You might be wondering: why is this a big deal, anyway? It’s just a payment method made available in other browsers. There’s speculation that this particular feature change is Apple’s response to antitrust scrutiny from the US Department of Justice and the EU. Apple Pay is only available on mobile Safari with iOS 15 or earlier devices, and it’s limited through Safari because it relies on Apple’s WebKit rendering engine. But that means that only one particular mobile browser can access Apple Pay, potentially catching the eye of regulators.

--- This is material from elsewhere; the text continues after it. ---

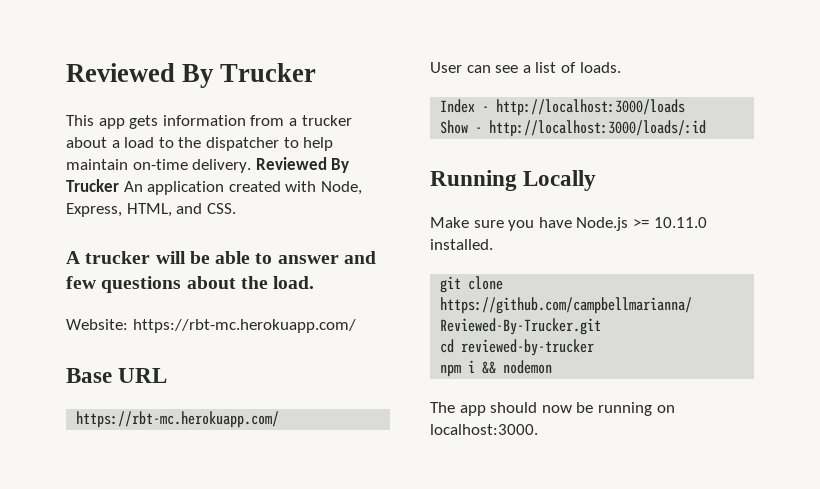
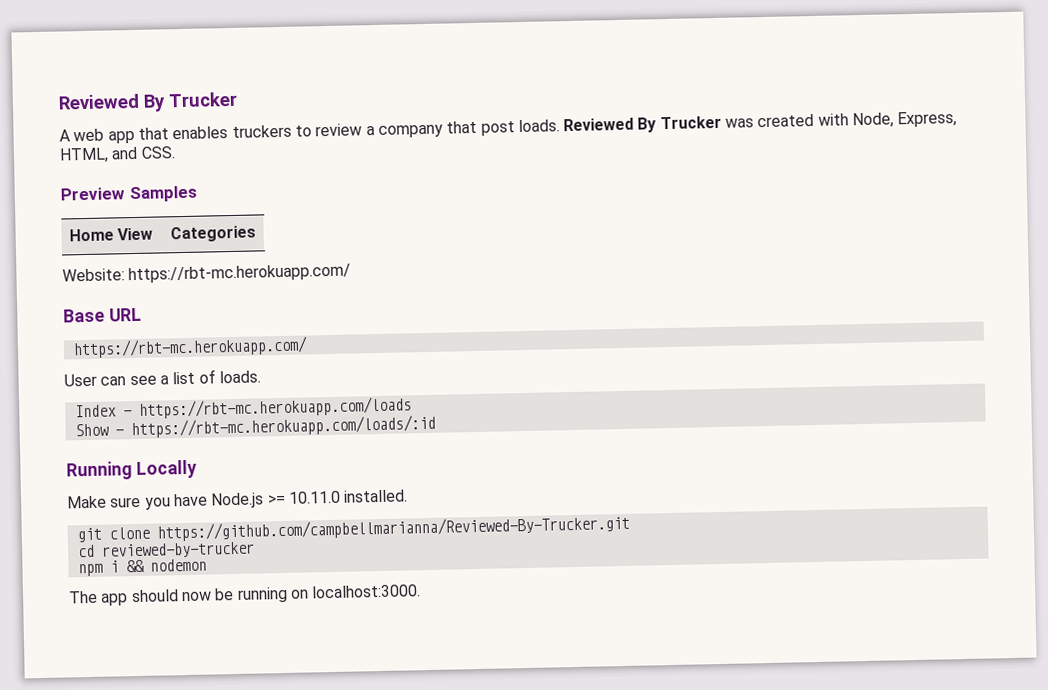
[66,115,352,129] [66,137,334,151] [66,157,350,173] [66,179,225,195] This app gets information from a trucker about a load to the dispatcher to help maintain on-time delivery. Reviewed By Trucker An application -> [59,115,755,144] A web app that enables truckers to review a company that post loads. Reviewed By Trucker was
[66,251,376,264] [66,276,315,293] A trucker will be able to answer and few questions about the load. -> [60,185,197,203] [68,227,154,242] [169,225,256,243] Preview Samples // Home View | Categories
[496,99,686,116] http://localhost:3000/loads -> [138,396,412,419] https://rbt-mc.herokuapp.com/loads
[489,120,707,137] http://localhost:3000/loads/:id -> [130,414,436,439] https://rbt-mc.herokuapp.com/loads/:id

Although we owe the surfacing of this particular news to 9to5Macit’s The Register that reminds us of the anti-trust link. A report back from April spotted a requirement in a draft copy of Europe’s Digital Markets Actwhich passed last month in the EU and will become law next year. One particularly relevant part of the legislation points to “gatekeepers” that “operate and impose browser engines,” which is exactly why Apple Pay has to open up to other mobile browsers. Browsers on iOS are built on WebKit because of its iOS-specific privacy and security features. The relevant section from the draft bill does not appear in the final legislation but it’s possible its previous inclusion was enough to rattle Apple devs into taking action.

One thing to note is that macOS beta users don’t seem to have access to Apple Pay beyond Safari. Moser notes in a follow-up tweet that it’s likely because the desktop operating system allows third-party engines on its platform, so it doesn’t technically fall into the bucket of “gatekeeping.”

Apple hasn’t publicly confirmed the change, and did not immediately respond to Gizmodo’s request for comment. Anyway, if this ability goes live in the public release of iOS 16 this fall, it will make it easier for users to opt-in to using Apple Pay. It’ll be interesting to see if other browsers can access virtual cards, although only mobile Safari is currently on the roster to receive the feature.